In covering the history of American exploitation films, Elijah Drenner’s documentary covers areas that have been meticulously explored recently: socially conscious horror films of the 1960′s and 70′s (THE AMERICAN NIGHTMARE from 2000), the dawn of cult movies in the 1970′s (MIDNIGHT MOVIES: FROM THE MARGIN TO THEM MAINSTREAM from 2005) and the emergence of porn from stag parties to marquees (INSIDE DEEP THROAT also 2005). Drenner succeeds in plumbing the early days of exploitation movies. He traces as far back as single-reel silents made by Thomas Edison’s film company, and progresses through the Hayes Code of the 1930′s and film noir of the 40′s and 50′s, all in an exhaustive search for the offensive and outrageous roots of American independent films. As with most such documentaries AMERICAN GRINDHOUSE relies on expert talking-head interviews — always a good sign when John Landis shows up! Drenner’s relentless supply of clips and promotional artwork from over 100 movies is what sets his study a notch above others covering similar ground. If only PBS would give him a Ken Burns budget to make a 6 or 8 hour film!


PIECES Directed by Juan Piquer Simon, starring Christopher George, Linda Day, Ian Sera and Edmund Purdom.

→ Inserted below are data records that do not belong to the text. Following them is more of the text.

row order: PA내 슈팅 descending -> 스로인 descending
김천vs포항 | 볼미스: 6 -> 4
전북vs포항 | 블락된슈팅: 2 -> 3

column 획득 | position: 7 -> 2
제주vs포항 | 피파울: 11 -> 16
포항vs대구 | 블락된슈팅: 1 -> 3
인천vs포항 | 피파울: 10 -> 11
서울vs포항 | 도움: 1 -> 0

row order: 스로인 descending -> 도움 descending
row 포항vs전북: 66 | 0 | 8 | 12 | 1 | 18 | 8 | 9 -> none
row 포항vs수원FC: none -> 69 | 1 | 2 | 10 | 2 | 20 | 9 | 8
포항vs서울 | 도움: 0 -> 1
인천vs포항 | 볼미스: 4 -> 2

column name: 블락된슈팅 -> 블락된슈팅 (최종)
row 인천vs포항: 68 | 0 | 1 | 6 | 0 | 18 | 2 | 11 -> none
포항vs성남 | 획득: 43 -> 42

PIECES is a piece of junk and I loved it. It was Rated X during its 1982 theatrical release, both for male and female full-frontal nudity, and for gore that was considered excessive at the time. That same summer John Milius had to trim a 3-shot decapitation to a single shot so that CONAN THE BARBARIAN could be Rated R. The following year Brian DePalma lost a protracted battle with the MPAA to get an R-rating for SCARFACE until he agreed to tone down his infamous chainsaw scene. PIECES accepted the X, and was thus enabled to show you a chainsaw bisecting a woman’s torso, plus other nasties that are not that much more splatterrific than todays average C.S.I. episode.

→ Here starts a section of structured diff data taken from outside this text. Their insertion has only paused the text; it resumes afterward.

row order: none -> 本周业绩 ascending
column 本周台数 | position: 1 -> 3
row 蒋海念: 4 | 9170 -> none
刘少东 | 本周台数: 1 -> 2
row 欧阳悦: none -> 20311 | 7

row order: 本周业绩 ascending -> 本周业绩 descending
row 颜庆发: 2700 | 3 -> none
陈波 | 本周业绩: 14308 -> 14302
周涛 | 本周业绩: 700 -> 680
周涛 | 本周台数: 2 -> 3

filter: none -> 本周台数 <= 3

The story begins in 1942 with a young Boston boy who chops up with mother with an ax and a saw after she berates him for playing with a puzzle of a nude woman. This is where the hilarity begins: the puzzle looks more like a 1976 Penthouse Pet, and one of the police officers who responds sports a Ron Jeremy mustache. Jump forward 40 years to follow a series of dismember-murderers of cute young women at an unnamed university in Boston. From there the 80′s cheesiness is boundless. Murder of a girl after we get to watch her in Jazzercise class? Check. Slow motion murder of a woman on a waterbed? Check, and well shot, by the way! Bad actors delivering bad Boston accents? Che– hold the phone — yes, the actors are bad, but not even one makes any attempt at a Cliff Claven accent. PIECES is particularly hard on the Boston Police, who come off like Keystone Cops in polyester, ever ready to Protect & Stand Around.

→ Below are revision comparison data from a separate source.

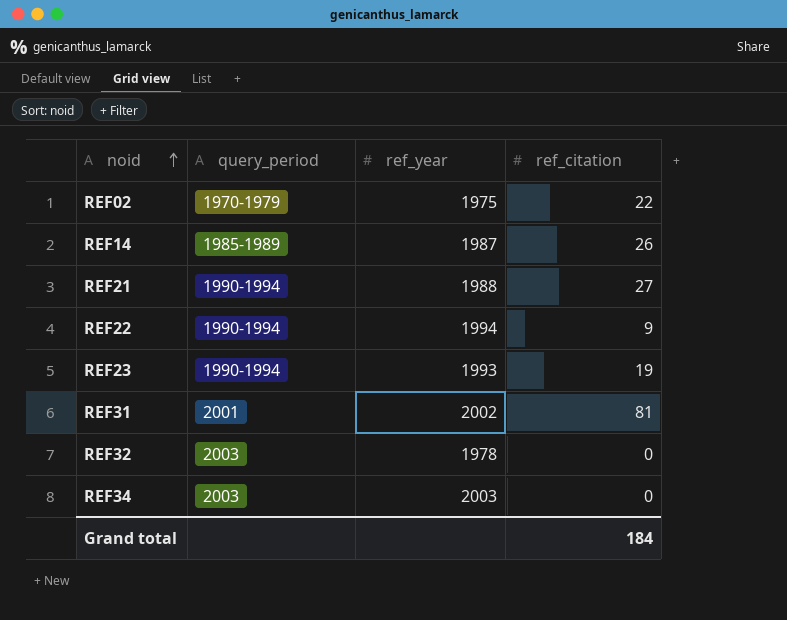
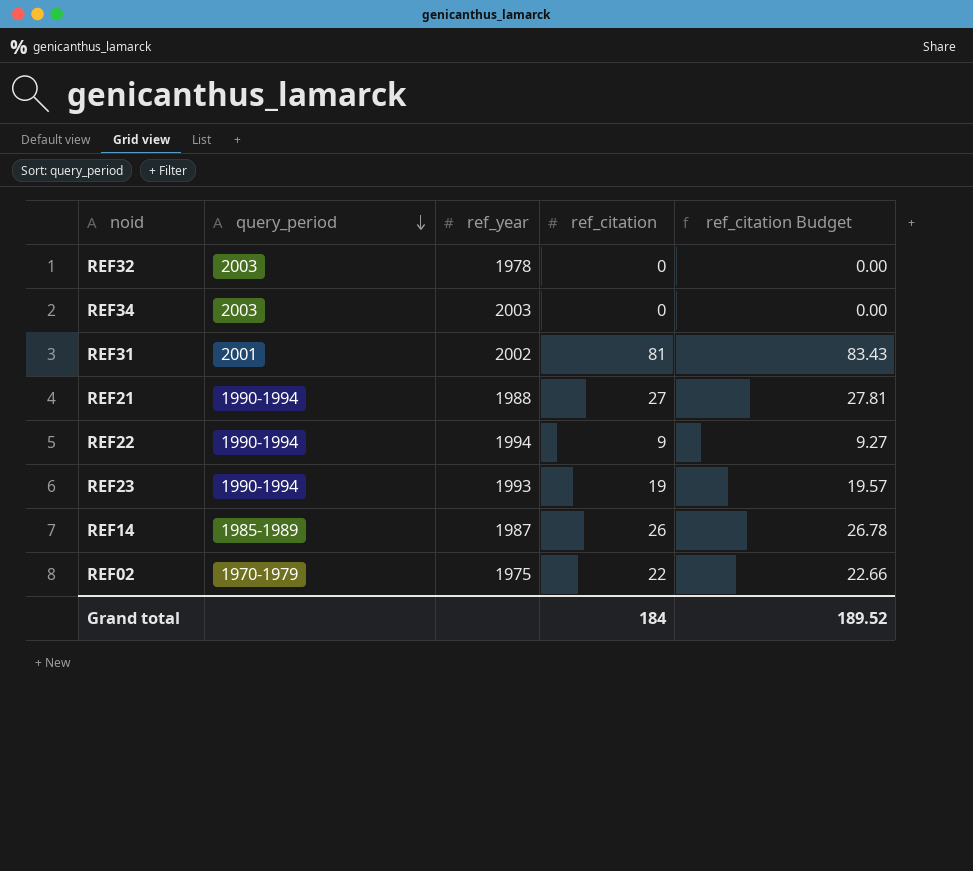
row order: noid ascending -> query_period descending
column ref_citation Budget | formula: none -> [ref_citation] * 1.03

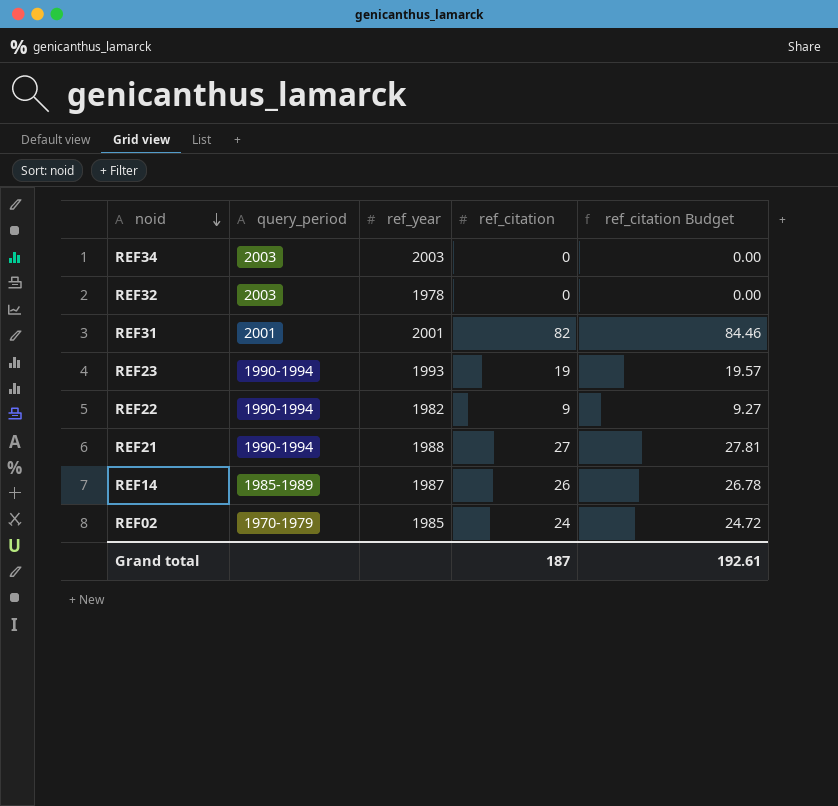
row order: query_period descending -> noid descending
REF31 | ref_year: 2002 -> 2001
REF31 | ref_citation: 81 -> 82
REF31 | ref_citation Budget: 83.43 -> 84.46
REF22 | ref_year: 1994 -> 1982
REF02 | ref_year: 1975 -> 1985
REF02 | ref_citation: 22 -> 24
REF02 | ref_citation Budget: 22.66 -> 24.72
Grand total | ref_citation: 184 -> 187
Grand total | ref_citation Budget: 189.52 -> 192.61

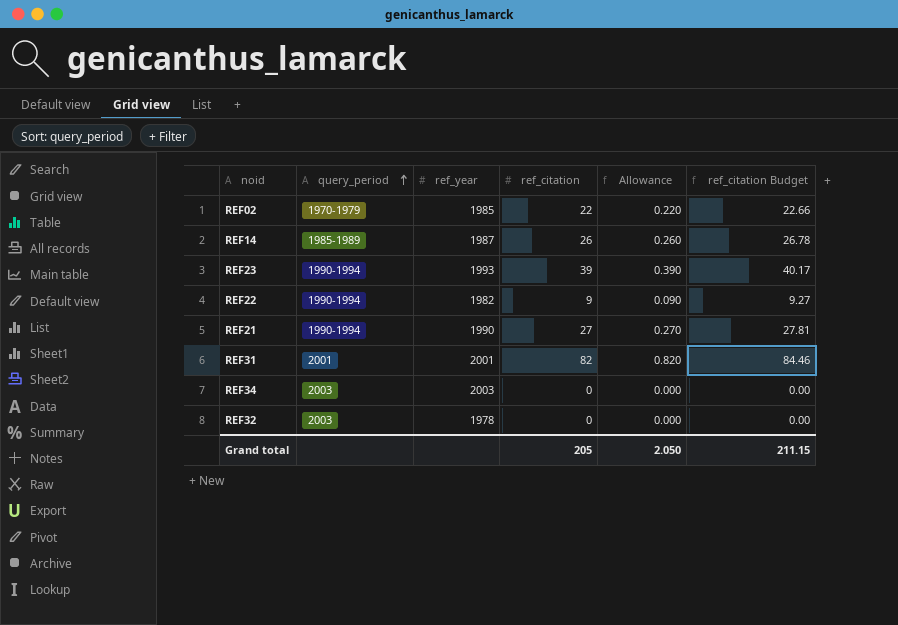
row order: noid descending -> query_period ascending
column Allowance | formula: none -> [ref_citation] * 0.01
REF02 | ref_citation: 24 -> 22
REF02 | ref_citation Budget: 24.72 -> 22.66
REF23 | ref_citation: 19 -> 39
REF23 | ref_citation Budget: 19.57 -> 40.17
REF21 | ref_year: 1988 -> 1990
Grand total | ref_citation: 187 -> 205
Grand total | ref_citation Budget: 192.61 -> 211.15

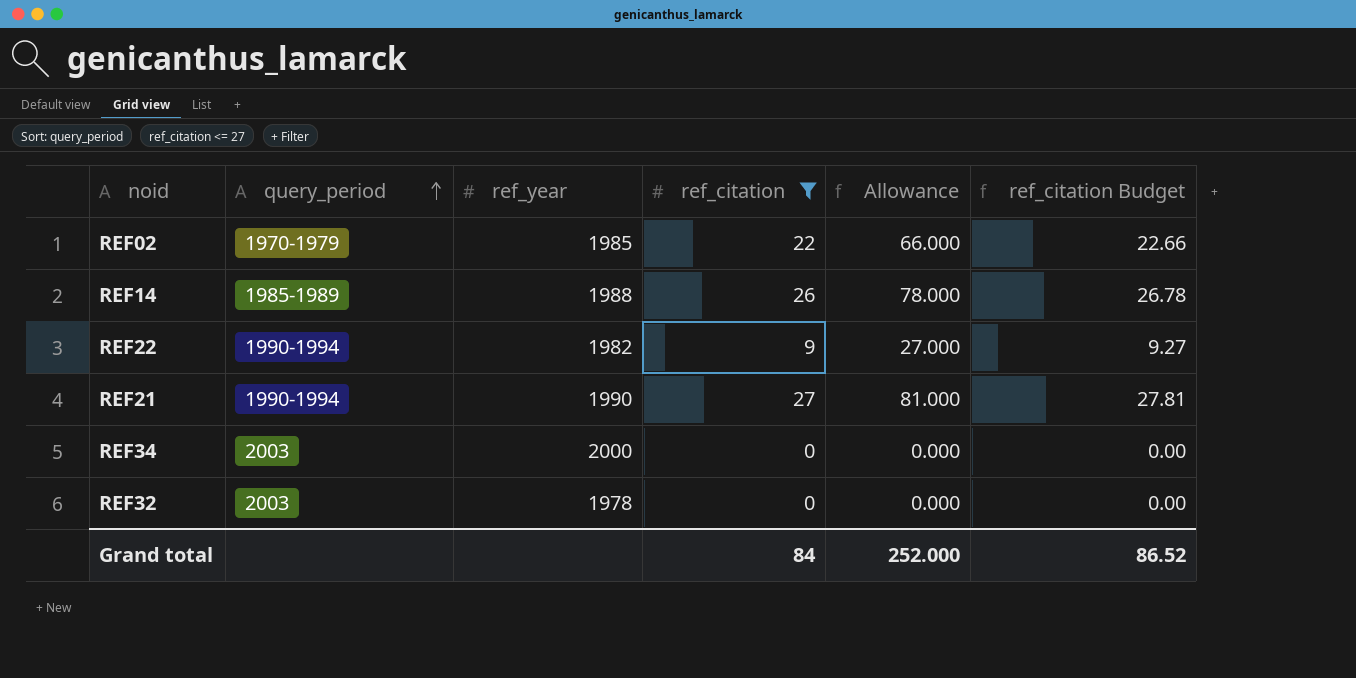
filter: none -> ref_citation <= 27
column Allowance | formula: [ref_citation] * 0.01 -> [ref_citation] * 3
REF14 | ref_year: 1987 -> 1988
REF34 | ref_year: 2003 -> 2000
Grand total | ref_citation: 205 -> 84
Grand total | Allowance: 2.050 -> 252.000
Grand total | ref_citation Budget: 211.15 -> 86.52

In fact, for a movie that was actually shot partly in Boston, the only indication of New England are the bare trees in the fall. I’ve seen movies set in Boston but shot in New York, Chicago and even downtown Los Angeles. No Boston movie has less Beantown-credibility than PIECES. I know I’m splitting hairs but this is after all the BOSTON Underground Film Festival! Moments that would have been moderately amusing with any other audience became hilarious with the crowd in Kendall Square. Yup, this was one of those perfect moments for which film festivals exist: to turn scary movies into the funniest comedy you’ll se all year.